What’s in a Ph.D. Degree: The Make of a Data Scientist


I recognized him when the young man came up to me, with other people around me after my lecture. Earlier in my lecture, he was sitting on the first row and watched attentively. He looked like a typical engineer you see everywhere in the Valley. He hesitated a little, then talked about his current job at a famous company (where I buy my phone from). He has been a software engineer for a while. “But I am excited about AI, and I want to become a data scientist. What should I do? Should I go back to school to get a Ph.D. or master’s in AI?” I paused for an answer. This is a common question engineers ask me these days.
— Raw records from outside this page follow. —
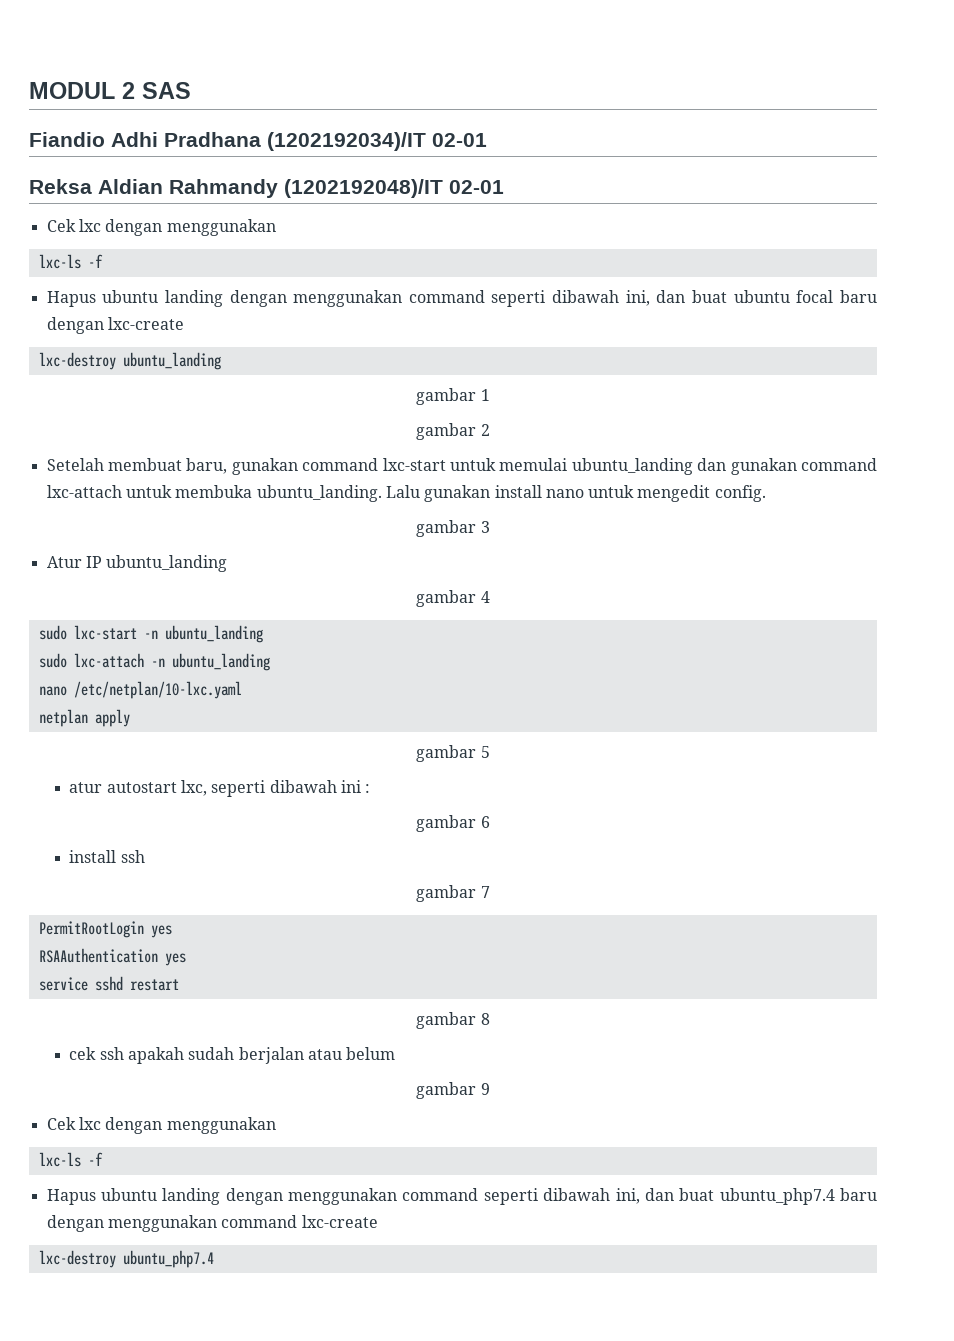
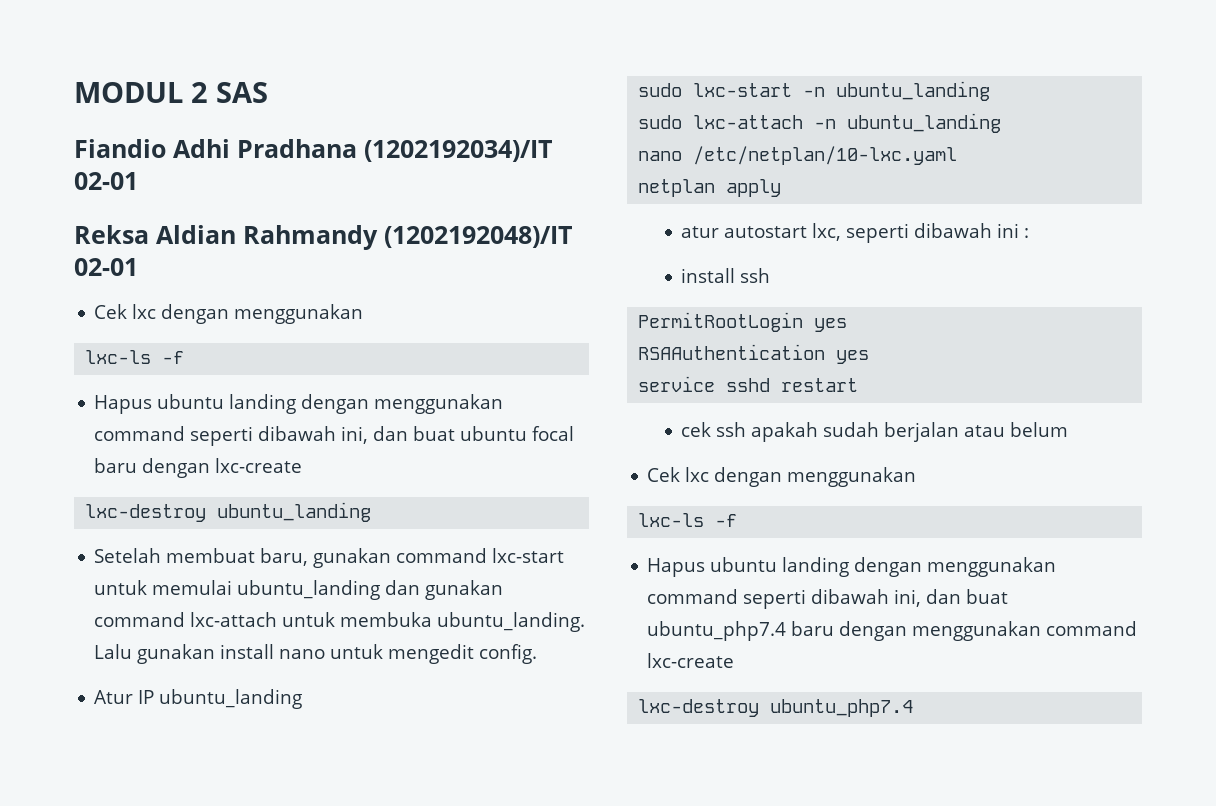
- gambar 1
- gambar 2
- gambar 3
- gambar 4
- gambar 5
- gambar 6
- gambar 7
- gambar 8
- gambar 9

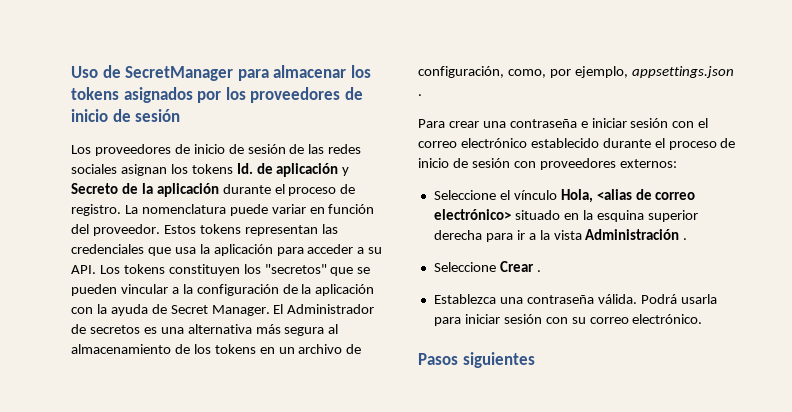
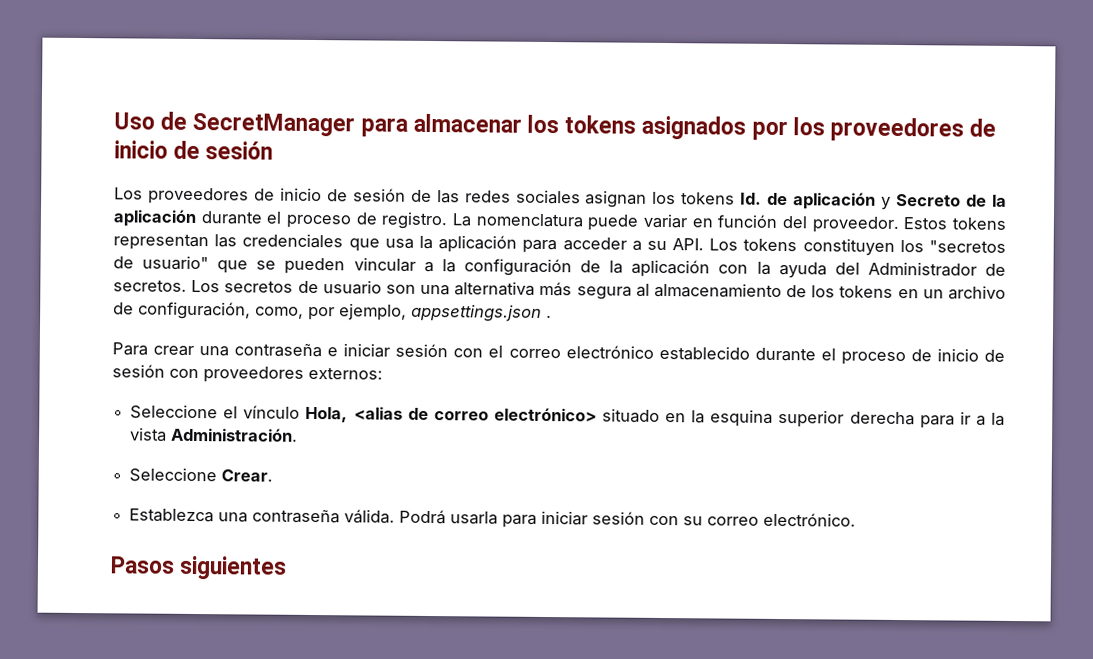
- Estos tokens representan las credenciales que usa la aplicación para acceder a su API. Los tokens constituyen los "secretos" que se pueden vincular a la configuración de la aplicación con la ayuda de Secret Manager. El Administrador de secretos es una alternativa más segura al almacenamiento de los tokens en un archivo de configuración, como, por ejemplo, appsettings.json .
+ Estos tokens representan las credenciales que usa la aplicación para acceder a su API. Los tokens constituyen los "secretos de usuario" que se pueden vincular a la configuración de la aplicación con la ayuda del Administrador de secretos. Los secretos de usuario son una alternativa más segura al almacenamiento de los tokens en un archivo de configuración, como, por ejemplo, appsettings.json .
- Seleccione el vínculo Hola, <alias de correo electrónico> situado en la esquina superior derecha para ir a la vista Administración .
- Seleccione Crear .
+ Seleccione el vínculo Hola, <alias de correo electrónico> situado en la esquina superior derecha para ir a la vista Administración.
+ Seleccione Crear.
Earlier I had a conversation with a friend who manages a team and tries to hire a data scientist. He asked, “Who should I hire? A new Ph.D. with no work experience or someone who has a master’s and a good amount of work experience?” Others have asked: “Is degree really that important for being a data scientist?”

The answer becomes clear when observing the job market. In the past 2 years, new computer science Ph.D.s, particularly those majoring in machine learning, are getting multiple job offers and are grabbed by large AI companies immediately. The demand is so high that the total compensation for a new Ph.D. graduate reaches $200k annually. Data scientists are in high demand, but especially in high demand are those with computer science (CS) Ph.D. degrees.

What’s in a Ph.D. degree? What are employers paying for with higher salary?

Having received my Ph.D. in AI and built Ph.D.-dominated AI teams, I can share my perspective on the uniqueness of Ph.D. training. This is by no means saying people without Ph.D. should feel left out. It is only to illustrate what a computer science Ph.D. training gives, so that you can make an informed decision when you hire someone or decide on your next career move.

It takes on average 5 years to finish a Ph.D. degree. The first 2 years are classes, and the next 3 years are research. I would say the class part is nothing exceptional, which gives you more knowledge. It is a Master’s degree level training at most. What’s unique about Ph.D. degree is the next 3 years after the classes are done. These are years of intensive research, and where a young student morphs into a researcher. This transformation of a Ph.D. is done through the following 3 activities:

  1. Publishing research papers
  2. Interacting in a research group
  3. Writing a Ph.D. thesis.

Let’s take a look at each of these activities, and the training they give.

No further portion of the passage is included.